Sir the Baptist, a.k.a. William Stokes, hip-hop artist, Atlantic Records, Bronzeville native, Leo High School grad, son of a Pentecostal preacher, new album out soon.
Grew up in Bronzeville, the Near South Side neighborhood with a rich African-American history that was a hotbed of jazz and other music for decades.
“That’s where my dad started a church and shared streets with Louis Armstrong, Nat King Cole, the Sunset Café.”
The church, Bright Star Church of God in Christ, is still there, on East 44th Street.
“We service maybe 5,000 people in the community as far as feeding and teaching and education and development.
“I grew up in a church so you had to learn instruments . . . play the piano, organ, drums . . . or, at least, be good at sweeping the floor. . . . You had to learn a little bit of everything because you’re technically running a family business.”
He learned his first instrument by 4 or 5 and was in the choir by 7. Now, he’s 29 and the father of two.
“I had a speech problem, so the choir director taught me how to smile in order to communicate.
“By the time I was ready to do my own music, I knew that I’d want to sort of put gospel into my music in some sort of way, I knew I wanted to use my music for a better cause, I knew that I would have to say something and use my raps as scriptures, as almost a sermon.
“I believe gospel music is almost dead. I feel like hip-hop is almost dead.”
His aim is “to save both of them” by reconnecting “the hip-hop world to spirituality” and “spirituality to common sense.”
Among his songs: “Wake Up,” with lyrics that include:
If everybody aim
And everybody shoot
Then who would live to tell it
I mean who could you tell it to?
Cuz everybody had the guts to aim and shoot
But who would be the martyr?
Let someone wake up to the truth
“Sometimes, you can be so spiritually minded that you’re no earthly good, so caught up in here, the cerebral, spiritual things, that you don’t know how to focus on economy . . . protesting . . . drugs, you don’t want to talk about sexuality.”

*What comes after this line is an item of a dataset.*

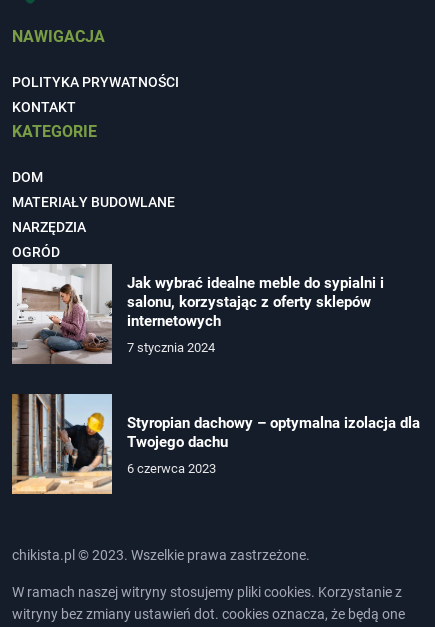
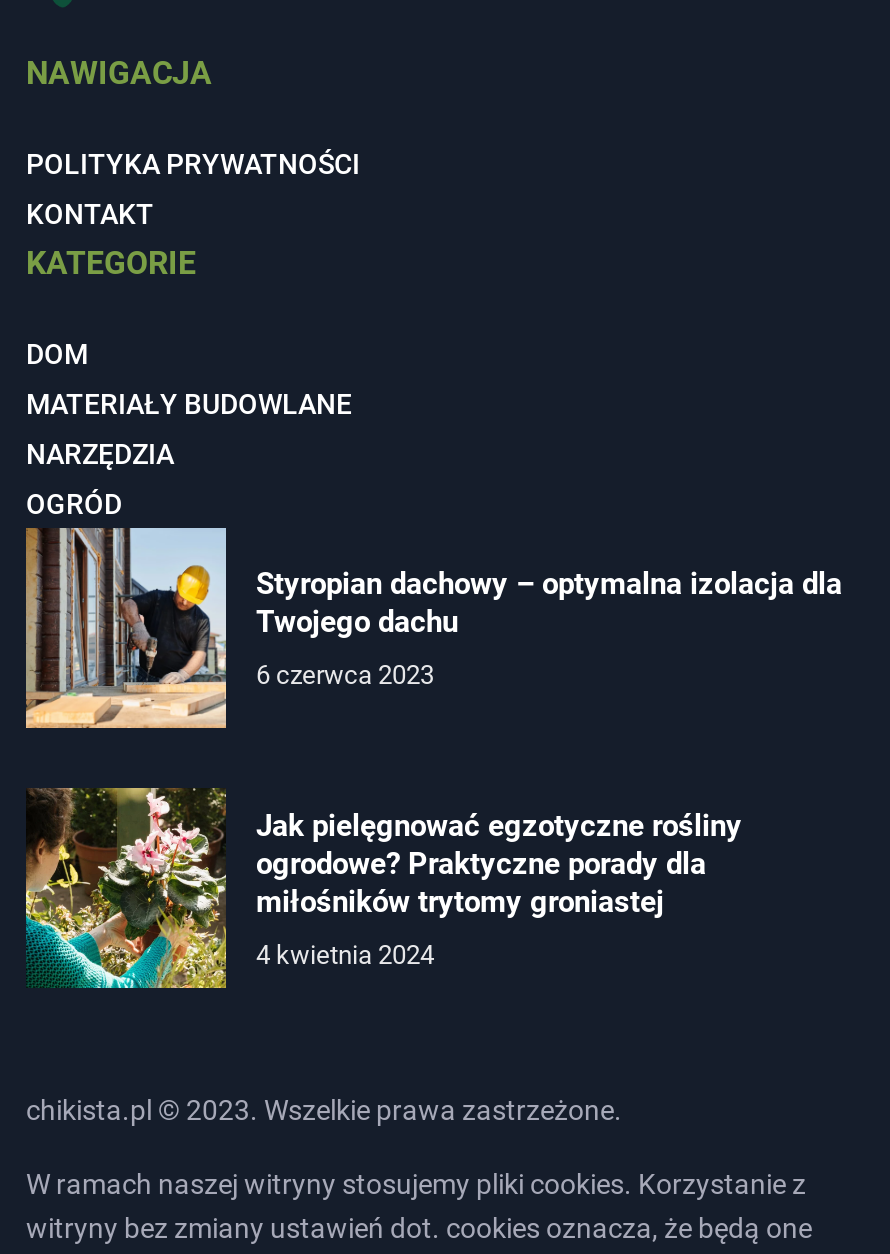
[11,263,384,364] [image] | Jak wybrać idealne meble do sypialni i | salonu, korzystając z oferty sklepów | internetowych | 7 stycznia 2024 -> none
moved [11,394,420,495] -> [24,528,842,730]: [image] | Styropian dachowy – optymalna izolacja dla | Twojego dachu | 6 czerwca 2023
none -> [24,786,742,990] [image] | Jak pielęgnować egzotyczne rośliny | ogrodowe? Praktyczne porady dla | miłośników trytomy groniastej | 4 kwietnia 2024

He wanted to be a preacher when he was a kid.
“They would put a milk crate in front of the pulpit, and I would stand on it in order to reach the people and see the people. And I would even sometimes go out and lay hands on people, and they would shout, and we would shout together.”
His dad was Baptist and then Pentecostal — with speaking in tongues, exorcising demons sometimes on display at services.
And there was testimony, where congregants spoke to the flock about their “ills or whatever they’re dealing with,” asking for prayers.
“Testimony service was never appropriate — ‘My husband cheated on me, pray I don’t kill him.’ . . . That’s the type of stuff that influenced my music, the honesty.
“A sinner is only a saint looking for restoration.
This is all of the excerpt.